Southwest Regional: Patch the Pig roots for Kansas

To complete our interspecies face-off we headed to the Houston Livestock Show & Rodeo, where Samantha Taylor Stephens of Marion, Tex., let us recruit her pig Patch for our efforts. Despite a life in rodeo show business, Patch was sweet and down to earth, never putting on diva airs and often consulting with pigs in neighboring pens before making a final decision.

However when choosing between teams, apparently his macrobiotic diet required him to go for the paper rather than the treat sitting on top of it. Live a little, Patch. Treat yourself.
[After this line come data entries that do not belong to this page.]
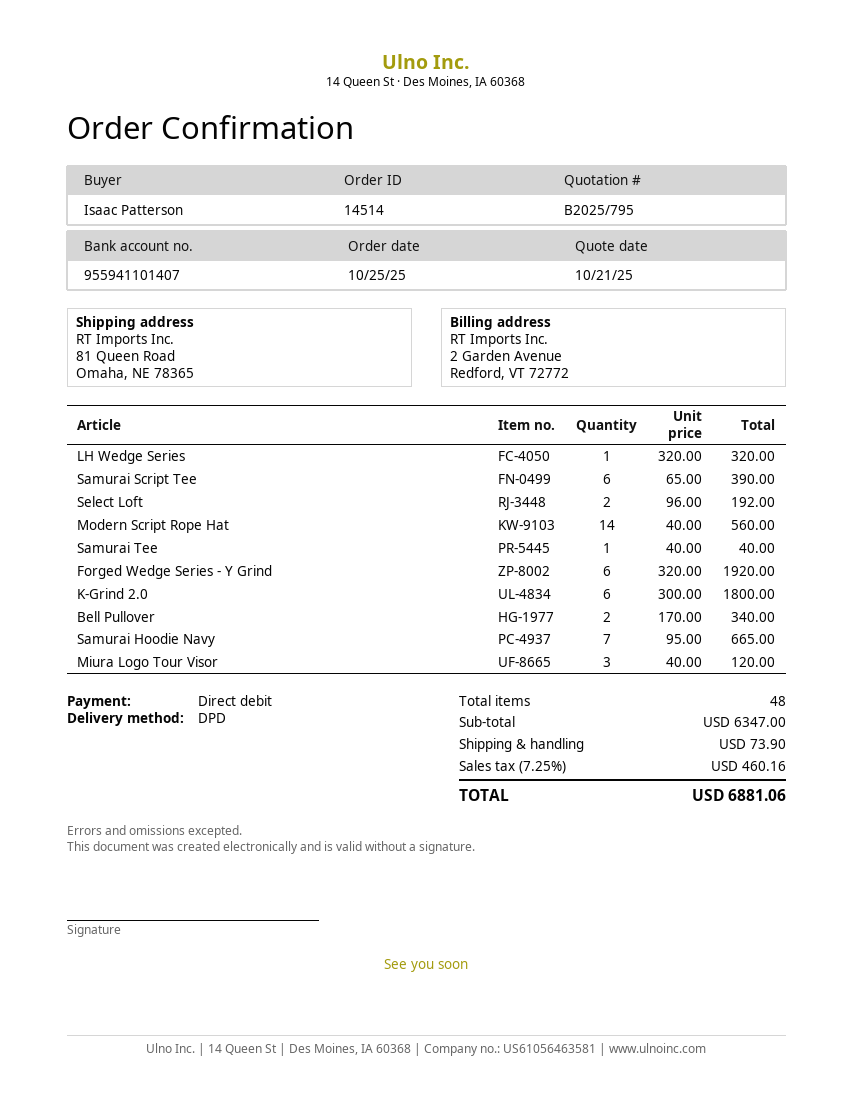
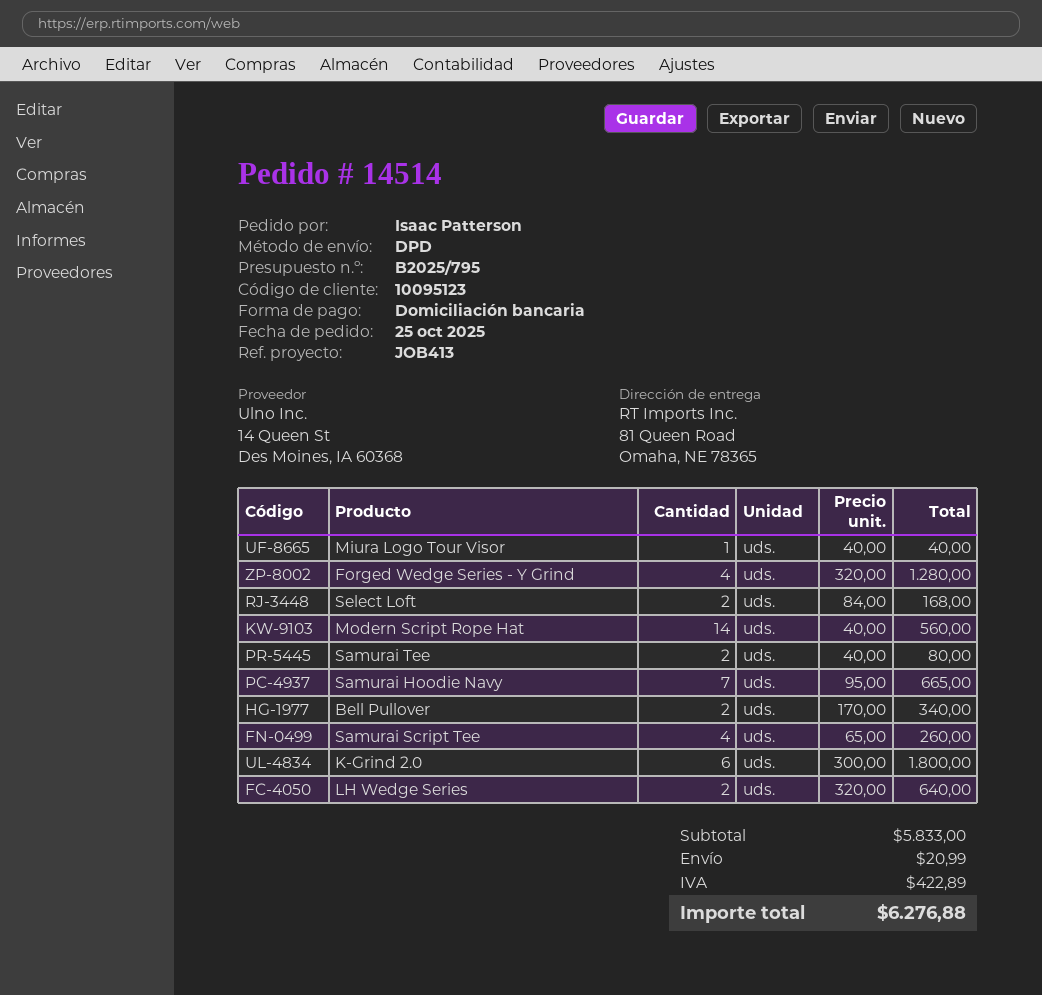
LH Wedge Series: 1 x 320.00 = 320.00 -> 2 x 320.00 = 640.00
Samurai Script Tee: 6 x 65.00 = 390.00 -> 4 x 65.00 = 260.00
Select Loft: 2 x 96.00 = 192.00 -> 2 x 84.00 = 168.00
Samurai Tee: 1 x 40.00 = 40.00 -> 2 x 40.00 = 80.00
Forged Wedge Series - Y Grind: 6 x 320.00 = 1920.00 -> 4 x 320.00 = 1280.00
Miura Logo Tour Visor: 3 x 40.00 = 120.00 -> 1 x 40.00 = 40.00
subtotal: 6347.00 -> 5833.00
shipping: 73.90 -> 20.99
tax: 460.16 -> 422.89
total: 6881.06 -> 6276.88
It looks like Patch's philosophy was a solid one, since he was the only psychic animal to pick a number one seed — Kansas — for the Final Four. Patch predicts a Cinderella run by either USC or VCU* with the team advancing to the elite eight. Other calls? A tough opening game for Notre Dame before losing in the sweet 16, and first round upsets by Richmond, Morehead, and Florida State (sorry, A&M fans).

Which species will be the bracket champion? Can our psychic animals make it to the big time? Only time will tell. Who are you rooting for?

*We assumed animals knew which play-in teams they were picking to even out the competition between regions.